Is it possible?  Maybe I've missed something, or I'm doing something wrong, but by my numbers you can't do what you are trying to do here.

Those heat sinks from Jaycar are 0.3°C/W ONLY if you put two of them together in a tunnel like configuration and keep the length at 254mm.
That's the rating of the system as a whole.

If you cut that heatsink in half you now have only half the total surface area available and thus I would expect that the heatsink is now rated 0.6°C/W
Now you want to put 12 MOSFETS on a heatsink rated at 0.6°C/W ( in your drawing, the bottom sink will have 13 MOSFETS).

You want 4A @ 11.6 V on each MOSFET. Let's say 12V, and that's 48W.  Lets derate a little and say 50W. 
50W x 12 FETS = 600W of power going into that top heatsink, and 650W into the bottom heatsink.

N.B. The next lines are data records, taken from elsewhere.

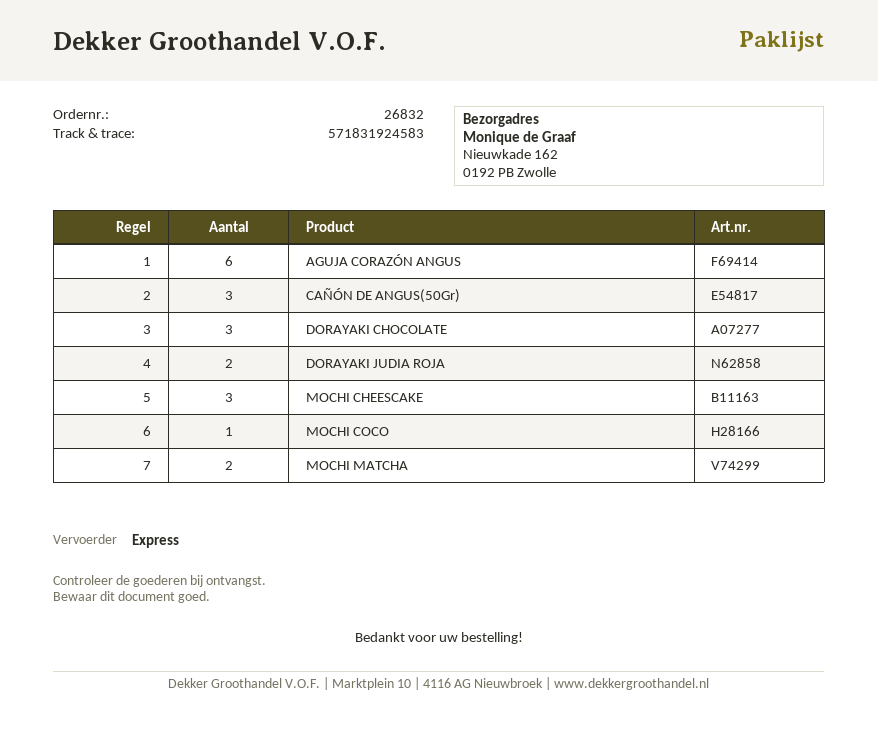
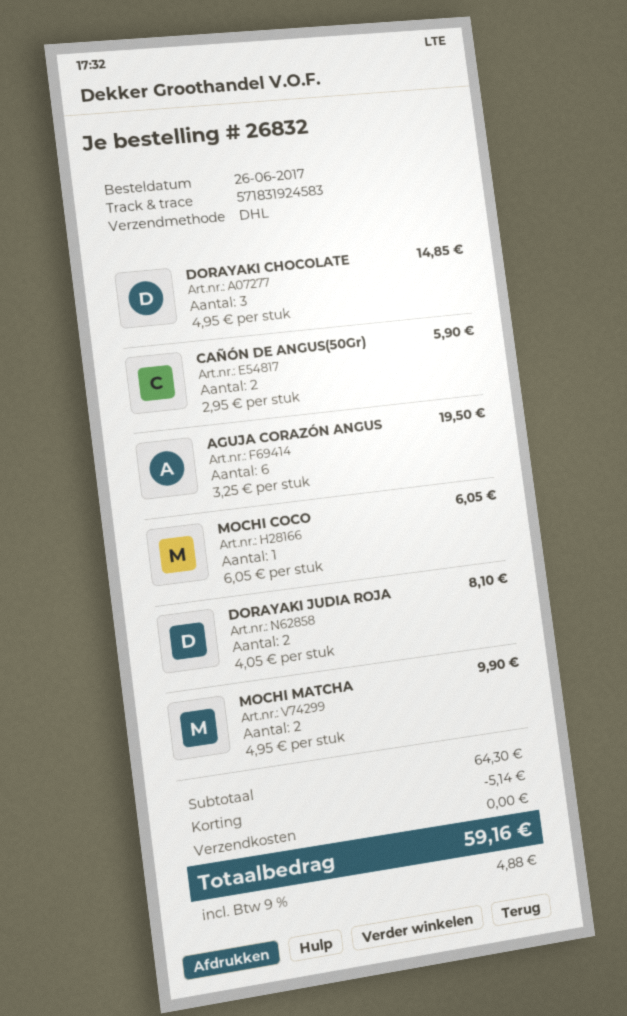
shipping method: express -> DHL
CAÑÓN DE ANGUS(50Gr): 3 -> 2
MOCHI CHEESCAKE: 3 -> none

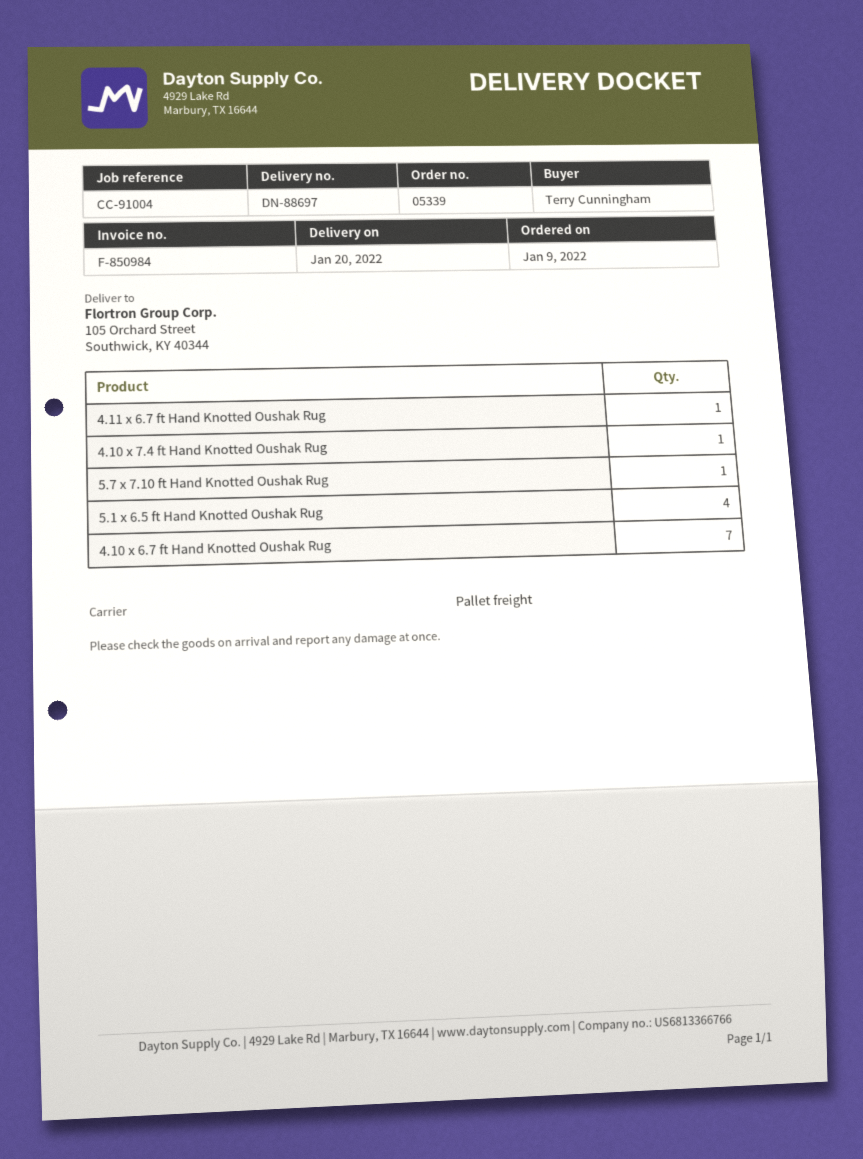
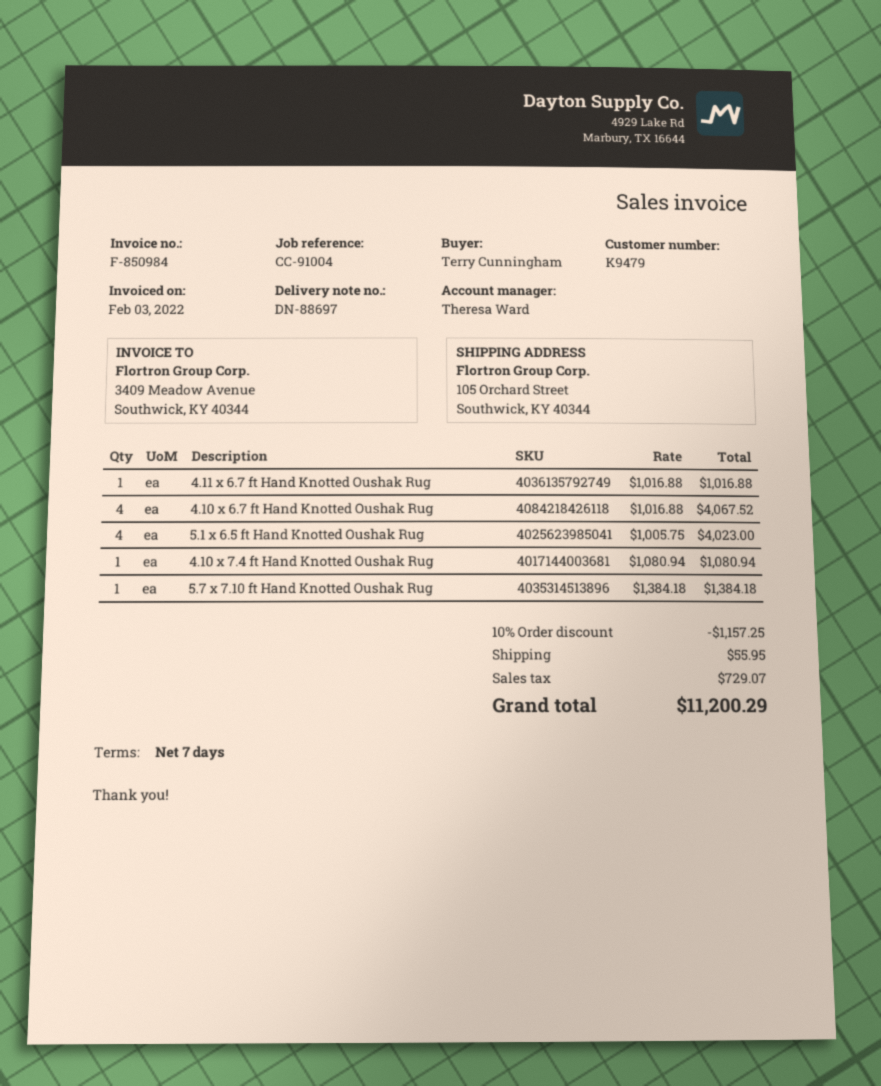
4.10 x 6.7 ft Hand Knotted Oushak Rug: 7 -> 4

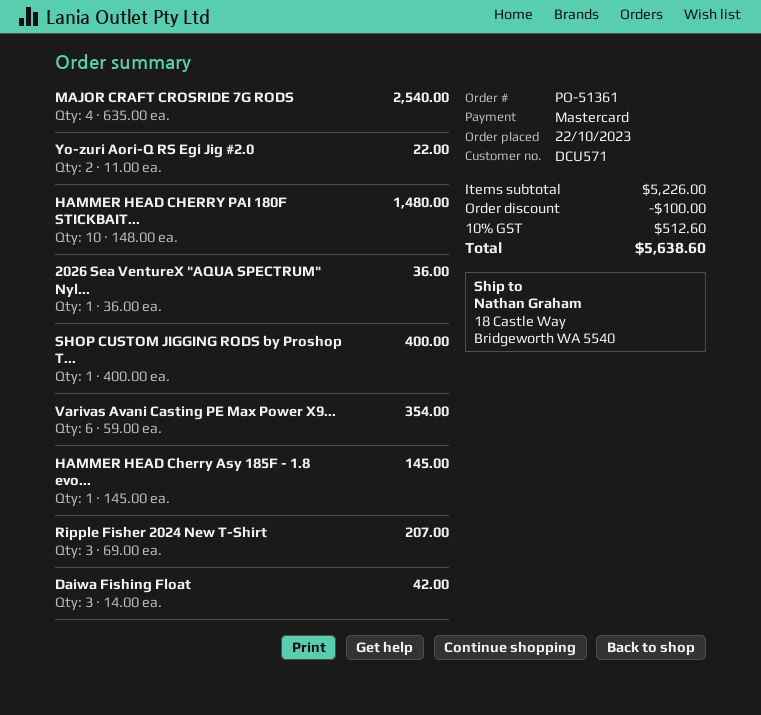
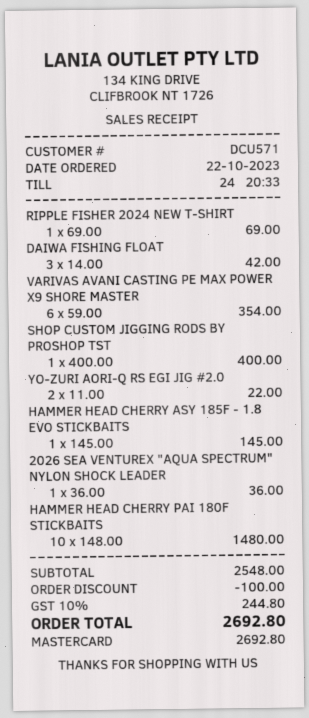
MAJOR CRAFT CROSRIDE 7G RODS: 4 x 635.00 = 2540.00 -> none
Ripple Fisher 2024 New T-Shirt: 3 x 69.00 = 207.00 -> 1 x 69.00 = 69.00
subtotal: 5226.00 -> 2548.00
tax: 10% = 512.60 -> 10% = 244.80
total: 5638.60 -> 2692.80

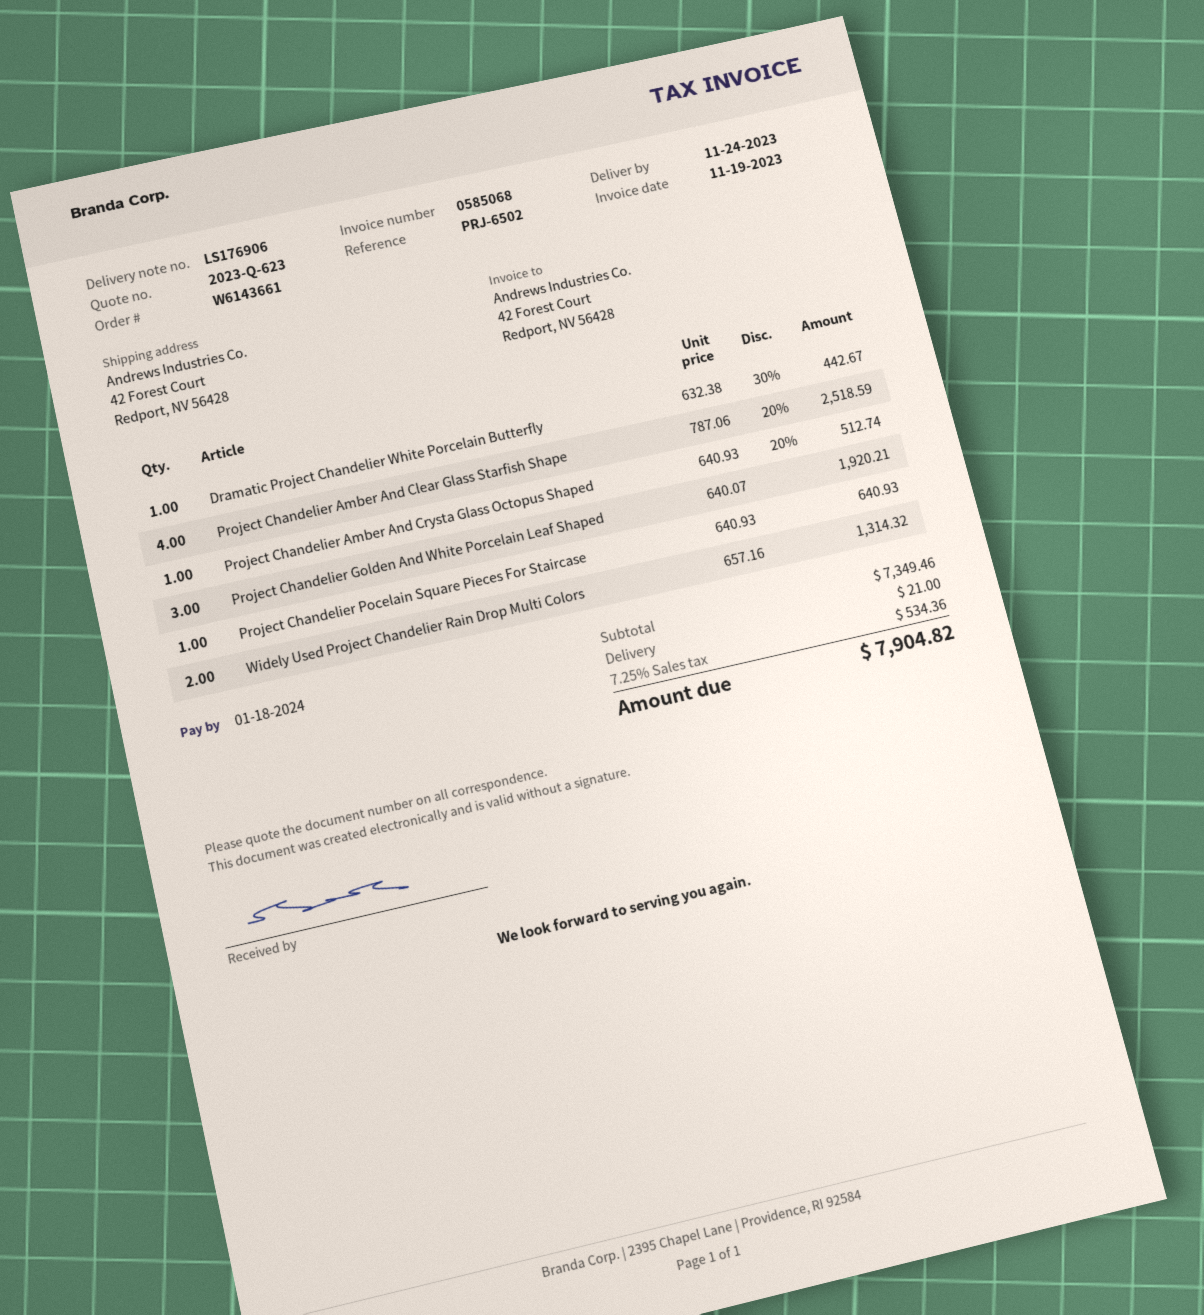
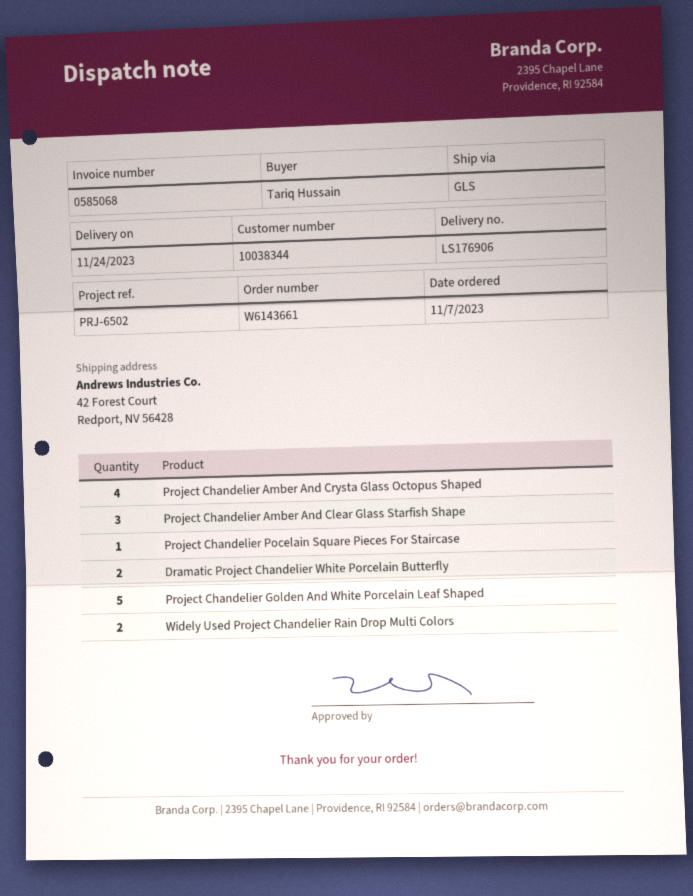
Dramatic Project Chandelier White Porcelain Butterfly: 1 -> 2
Project Chandelier Amber And Clear Glass Starfish Shape: 4 -> 3
Project Chandelier Amber And Crysta Glass Octopus Shaped: 1 -> 4
Project Chandelier Golden And White Porcelain Leaf Shaped: 3 -> 5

600W of power into the top heatsink at 0.6°C/W = a temperature rise of 360°C above ambient for the heatsink. (390 °C above ambient for the bottom heatsink)

By my calculations, it's just not going to work.

So what will work with this design?

For the chosen MOSFET, The Rthjc is 1.11°C/W and the max junction temperature is 170°C. Let's stay safe at Tj=150°C

You specified a Sil-Pad to mount these to the heatsink.
When the junction reaches 150°C and Rthjc is 1.11°C/W, and Rth(Sil-Pad) = 4°C/W (average), what's the temperature of the heatsink going to be?
Let's find the watts that raises the junction to that temperature:

Tsink = 150 - (Rthjc + Rth(Sil-Pad))*W
and
Tsink = 0.6*W*12 (total for all mosfets)

therefore 150 - (Rthjc + Rth(Sil-Pad))*W =  0.6*W*12

solving for W  yields W = 12.18 Watts (per MOSFET)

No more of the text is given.